Why penetration testing doesn't stop Advanced Persistent Threats (APT).
Penetration testing is intended to simulate the actions of a real world attacker by identifying security weaknesses that could impact on the confidentiality, integrity and availability of a target organisation’s assets. If executed correctly, penetration testing can be a very effective method of identifying areas within an organisation where security controls need to be enhanced in order to limit the opportunities for a successful attack.
Traditional penetration testing required no specific technical details of the target systems to be provided before a test was sanctioned. Instead, only high level details, such as the name of the target would be issued and the testing team would need to identify the systems owned by the organisation and formulate a plan of attack. This allowed for a very open-ended test to be performed and provided a more realistic view of the attack paths that could be exploited in order to compromise the target organisation’s assets.
Over the years, this approach to testing has been modified into finely scoped engagements that focus on specific sets of systems within isolated environments which are commissioned on a per-project basis. For example, a penetration test against an example organisation’s public facing infrastructure is likely to be limited to a specific set of IP addresses provided by the client and tested within a strict timeframe.
Testing in this manner, whilst it is valuable in enhancing the security of the systems tested in isolation, does not always provide a realistic view of an organisation’s overall security. This is because many organisations believe that once these isolated systems are tested and any uncovered vulnerabilities are addressed, the organisation is secure. However, attackers are fully aware of this penetration testing culture and are exploiting the “gaps” left by this approach.
Attackers are not restricted by a defined scope and will attempt to identify as many security weaknesses as possible that will provide the path of least resistance into the organisation while focusing on specific goals. This will often involve chaining together multiple attack vectors that bypass security controls and provide direct access into an organisation’s internal network.

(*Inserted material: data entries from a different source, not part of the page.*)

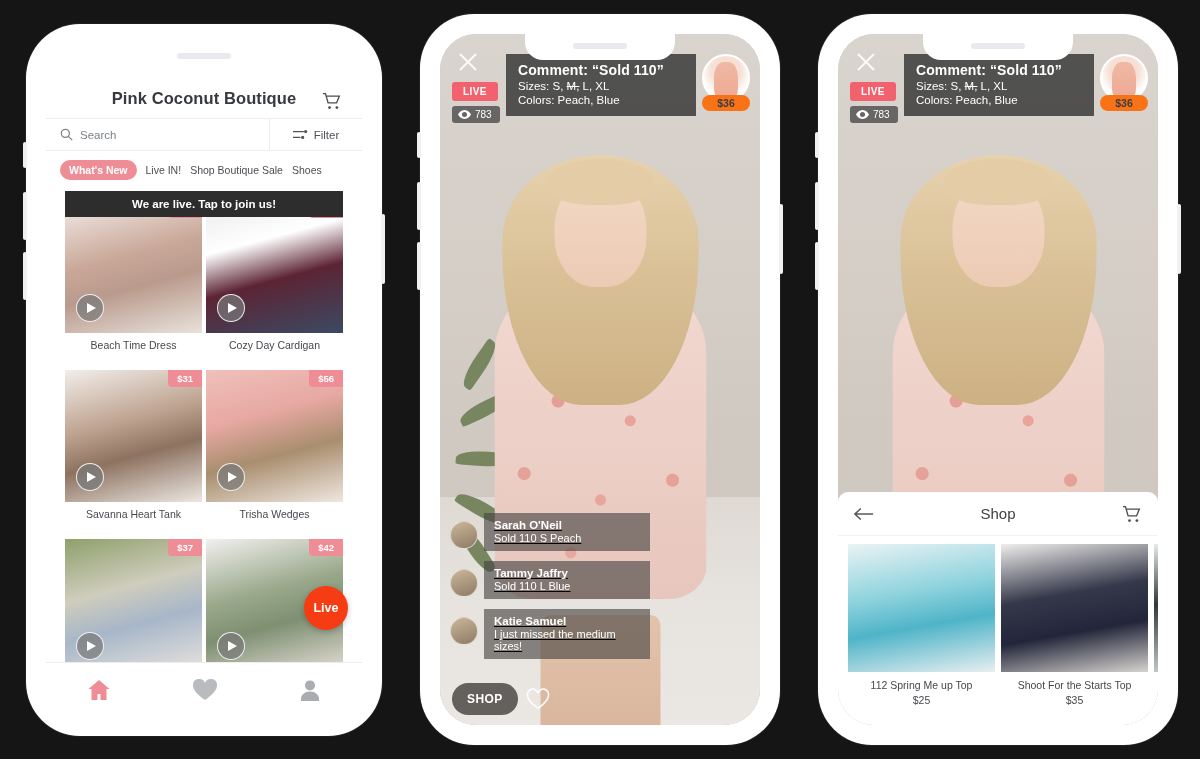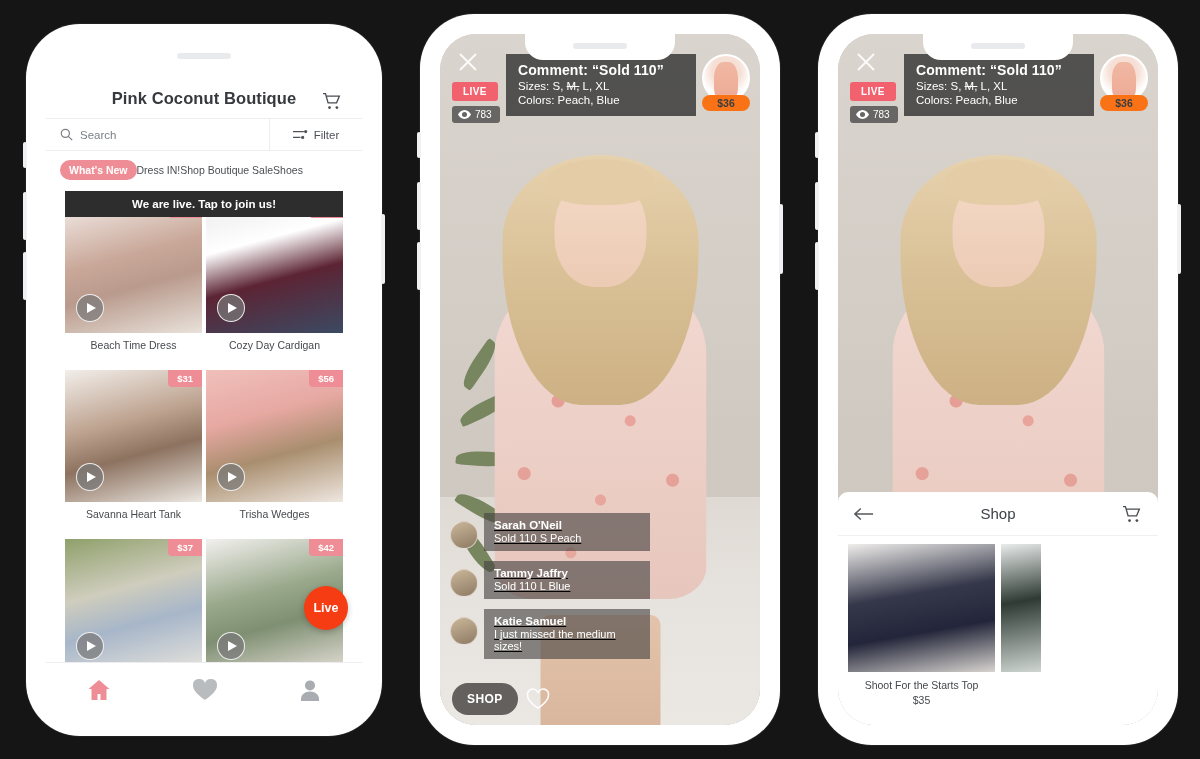--- a/index.html
+++ b/index.html
@@ -96,7 +96,7 @@
   .filter-lbl { font-size: 11.5px; color: #4e5156; }
 
   .cats {
-    display: flex; align-items: center; 
+    display: flex; align-items: center; gap: 9px;
     padding: 9px 8px 8px 14px; white-space: nowrap;
   }
   .cat { font-size: 10.5px; color: #4b4e53; }

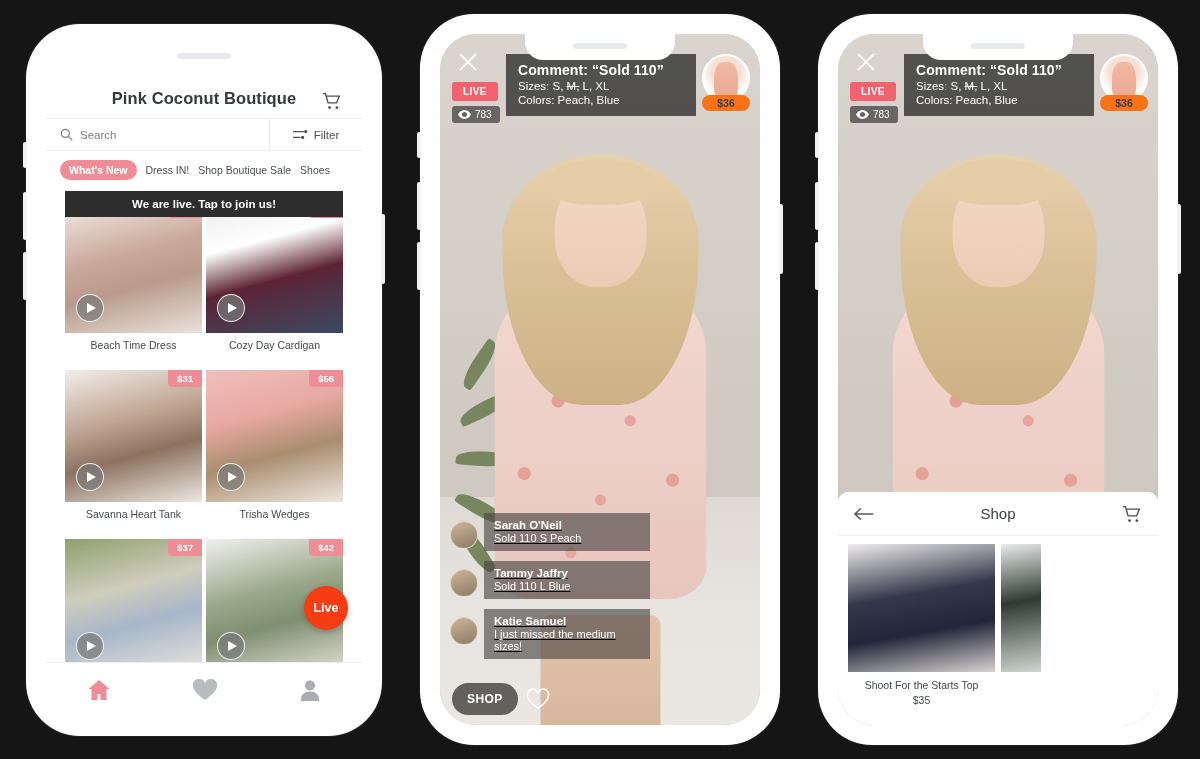--- a/index.html
+++ b/index.html
@@ -394,7 +394,7 @@
 
       <div class="cats">
         <span class="cat active">What's New</span>
-        <span class="cat">Dress IN!</span>
+        <span class="cat">Live IN!</span>
         <span class="cat">Shop Boutique Sale</span>
         <span class="cat">Shoes</span>
       </div>

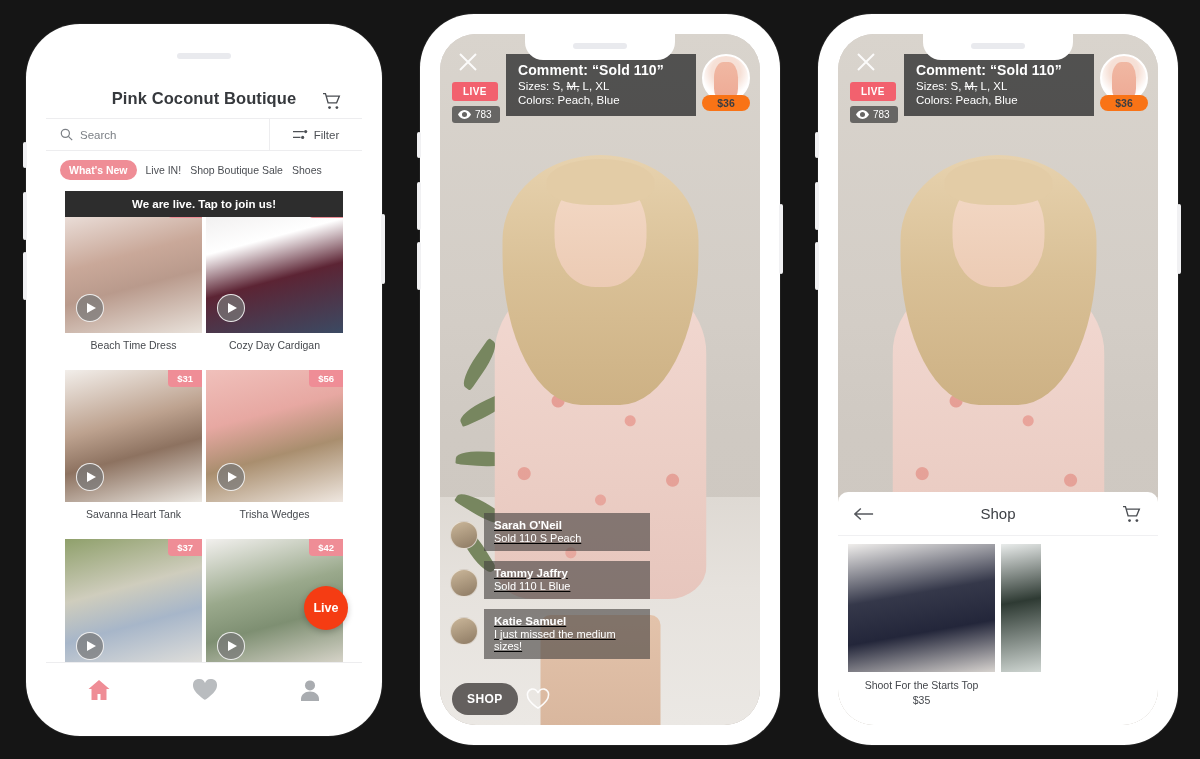--- a/index.html
+++ b/index.html
@@ -656,6 +656,11 @@
 
         <div class="shop-strip">
           <div class="scard">
+            <div class="scard-img mdl-1"></div>
+            <div class="scard-name">112 Spring Me up Top</div>
+            <div class="scard-price">$25</div>
+          </div>
+          <div class="scard">
             <div class="scard-img mdl-2"></div>
             <div class="scard-name">Shoot For the Starts Top</div>
             <div class="scard-price">$35</div>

The actual steps taken to perform these attacks will vary between different groups of attackers dependent upon the target organisation. However, the general approach usually consists of a number of phases, with one vital phase being the exploitation of human trust. Rather than trying to break into systems directly, attackers are targeting the users of those systems and leveraging their access to compromise the organisation in order to achieve their end goal.
In a typical attack, an organisation will first be investigated in order to identify methods to bypass any security defences/controls and gain the initial foothold into the organisation. This will include identifying specific individuals to target and the relevant technologies in use.
The attackers will then compromise at least one system which can then be used as a platform on which to perform further attacks. This access is usually achieved through the use of a client-side attack delivered through spear phishing or watering holes.
Client-side attacks exploit human trust by manipulating unsuspecting users into downloading and executing malicious files sent via email, or directing them to a malicious website (a watering hole) resulting in malware being installed on their machine. This provides unauthorised access to the victim system and a foothold in the network. To find out more information about these methods of attack, please see the following articles authored by MWR consultants:
Once the initial foothold is gained, the attackers will typically attempt to leverage their access by stealing credentials or exploiting vulnerabilities in other systems in order to move off the individual workstation and get persistence on the network through remote access or command and control (C&C) to conduct the rest of the attack.
Once persistence is achieved, they will attack with the goal of disrupting or destroying key information through Computer Network Attacks (CNA) and/or the aim of intelligence gathering from competitors/adversaries through Computer Network Exploitation (CNE).
Most of the time, the approaches used to perform these attacks are neither new nor innovative and consist of common attack techniques that have been known about for over a decade. However, organisations are failing to keep up with implementing strategies to effectively limit their exposure to these attacks. Attackers are constantly evolving their approach and so it is important that defenders evolve with them. Penetration testing is an important part of an organisation’s security strategy, but it must be utilised in a manner which is effective and gives an accurate view of the organisation’s security.
Organisations should be incorporating a cyber-defence security programme into their existing security strategy. This will provide an understanding of the threat actors that are likely to target their organisation, the assets that they are likely to target and how they are likely to target them. This information should then be used to formulate a long term security strategy that takes a holistic view of the organisation, not just of isolated systems. The security strategy should be asset-centric and aim to prevent attacks using the scenarios that have been identified as being the most likely to succeed.
Penetration testing should be integrated into the strategy to simulate those threat actors as closely as possible, so that a realistic view of the organisation’s security can be formed. The results of penetration testing should then be used to demonstrate where security deficiencies exist and that the defences subsequently put in place are effective.